Thursday, December 22, 2022

A gem of an anniversary

This month, IEEE (the Institute of Electrical and Electronics Engineers, of which I am a longtime member) is observing a milestone we should all be honoring: the 75th -- diamond -- anniversary of the transistor. 

Cover art,
December 2022 IEEE Spectrum
Because what would the world be like without this now ubiquitous device? Because what computer, phone, household appliance, entertainment gadget, vehicle, etc. in your life doesn't require oodles of transistors to function -- while doing way more than their pre-transistor precursors (if any such even existed)? 

The rate of improvement in transistors (and so, the increasingly complex integrated circuits made from them) never ceases to amaze. The ever-plummeting cost. The ever-increasing density. The number of transistors in a single microprocessor chip. 

The Intel 4004 microprocessor, introduced in 1971, had about 2300 transistors. Today's Intel i9 processors have more than three billion.

One snapshot of progress

Beyond general admiration for what this industry has accomplished, and the related industries (including, certainly, anything to do with the Internet), I feel a personal affinity. 

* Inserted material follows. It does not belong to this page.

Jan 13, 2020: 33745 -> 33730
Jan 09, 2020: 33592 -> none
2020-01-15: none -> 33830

  • As a teen in the Sixties, I marveled at the first truly portable personal music device, that wonder of the age: the transistor radio. 
  • In university classes and summer jobs, I studied and experimented with the first, primitive integrated circuits. (Oh, the terror when, on a college summer job, I accidentally fried an op-amp chip costing $50! Much inflation later, op amps cost ... a few pennies each.) 
  • My first job out of university was at Bell Labs, where the transistor was invented. My first assignment there dealt with upgrading telephone switching equipment (specialized, ultra-reliable computers) from magnetic memory to semiconductor (i.e., transistor-based) memory. 
  • In succeeding assignments and at succeeding employers, I moved with industry from mainframes to minis to micros, and to ever more capable microprocessor families.   

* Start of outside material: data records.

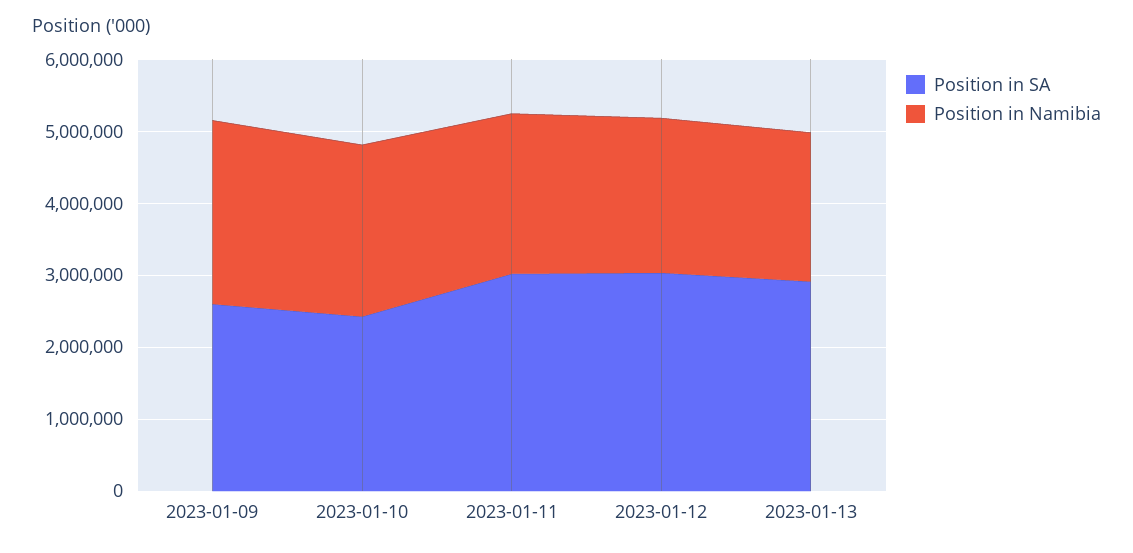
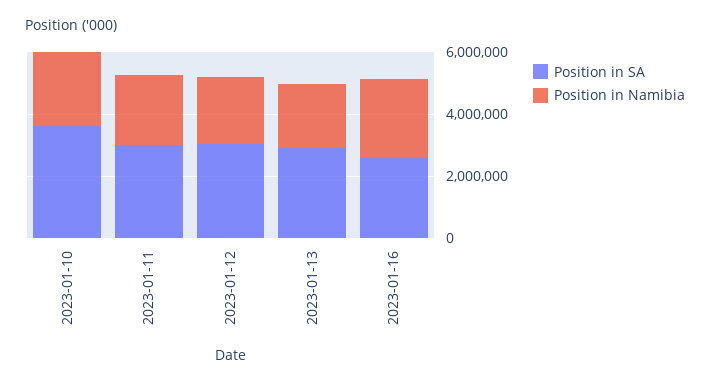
Position in SA, 2023-01-09: 2600000 -> none
Position in Namibia, 2023-01-09: 2600000 -> none
Position in SA, 2023-01-10: 2400000 -> 3500000
Position in SA, 2023-01-16: none -> 2500000
Position in Namibia, 2023-01-16: none -> 2500000

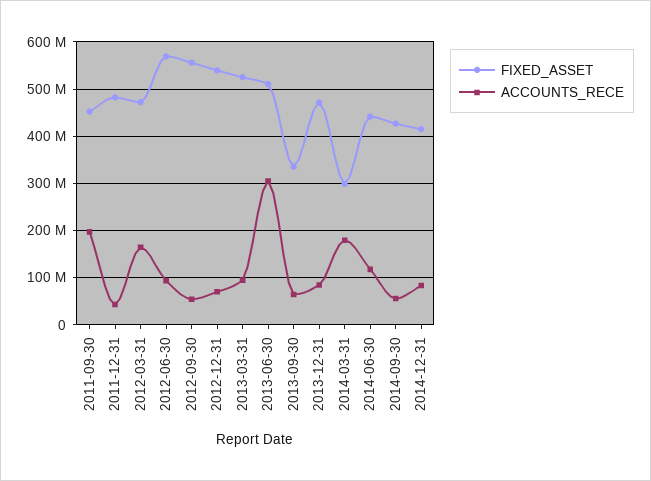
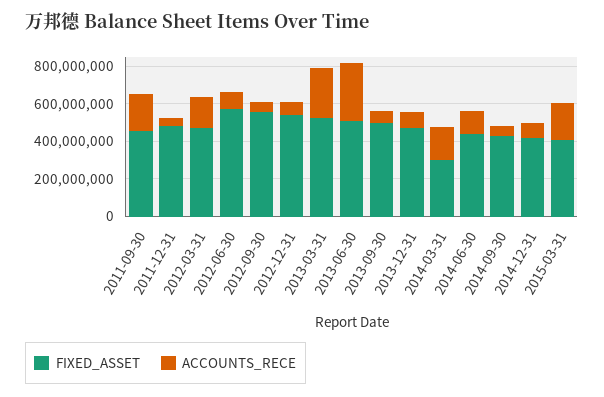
ACCOUNTS_RECE, 2013-03-31: 100000000 -> 250000000
FIXED_ASSET, 2013-09-30: 340000000 -> 500000000
FIXED_ASSET, 2015-03-31: none -> 400000000
ACCOUNTS_RECE, 2015-03-31: none -> 200000000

Now try to imagine what marvels new versions of the transistor will enable by the device's 100th anniversary. I, for one, can't wait.

Monday, December 12, 2022

Of soft spots ... and fleeting opportunitities

Updated January 2, 2023: the InterstellarNet series is temporarily out of print and electrons

Authors are frequently asked, "Which of your books is your favorite?" This is (as I've opined before) among our least favorite questions. It's about like asking a parent, "Which is your favorite child?"

With this year's release of The Best of Edward M. Lerner I've at least gained an answer to the related question, "Which of your books should I try?" -- and yet, that career-spanning short-fiction collection isn't the authorial "soft spot" of my subject line. 

It turns out I have, if not one favorite from among my books, a deep connection with a trio of them. This came to my attention when -- with short notice -- I was told my three-book InterstellarNet series is going out of print (and electrons). At year's end. Yup, mere days from now.

Hence, the "fleeting opportunity" also mentioned in my subject line. Unavoidably, this is a commercial announcement. While I'm confident these books/ebooks will be reissued sometime, I can't speak to when.  

Each InterstellarNet novel offers an entirely different take on First Contact -- and yet, all three novels interrelate. Perhaps the essential reason for my attachment to InterstellarNet is the obvious one. A story premise whose first glimmerings shaped a single novelette had such potential that I couldn't set it aside until three novels later. 

Along the way, precursor stories to two of the novels collected, among their recognitions, my first appearance in a year's best anthology and a Hugo Award nomination. One precursor was serialized -- as the lone work of fiction -- in the proceedings of a conference of the UN's International Telecommunications Union. (And aptly so. The ITU was inspiration and role model for my Interstellar Commerce Union.) Oh, and InterstellarNet: Enigma, the third and concluding novel of the series, was a Prometheus Award nominee and winner of the inaugural Canopus Award for a novel "honoring excellence in interstellar writing."

Until year's end, when InterstellarNet begins its unanticipated hiatus, these are the novels (the titles link to Amazon):

InterstellarNet: Origins. We are not alone. Now what? (Other than a cascade of crises, ever more daunting, to bedevil an expanding number of interstellar civilizations for generations.)

InterstellarNet: New Order. Humanity is about to discover that meeting aliens face to face is very different -- and a lot more dangerous -- than long-distance chicanery.

InterstellarNet: Enigma. Humanity once feared that we might be alone in the universe. Now we know better -- and there are far worse things than being alone.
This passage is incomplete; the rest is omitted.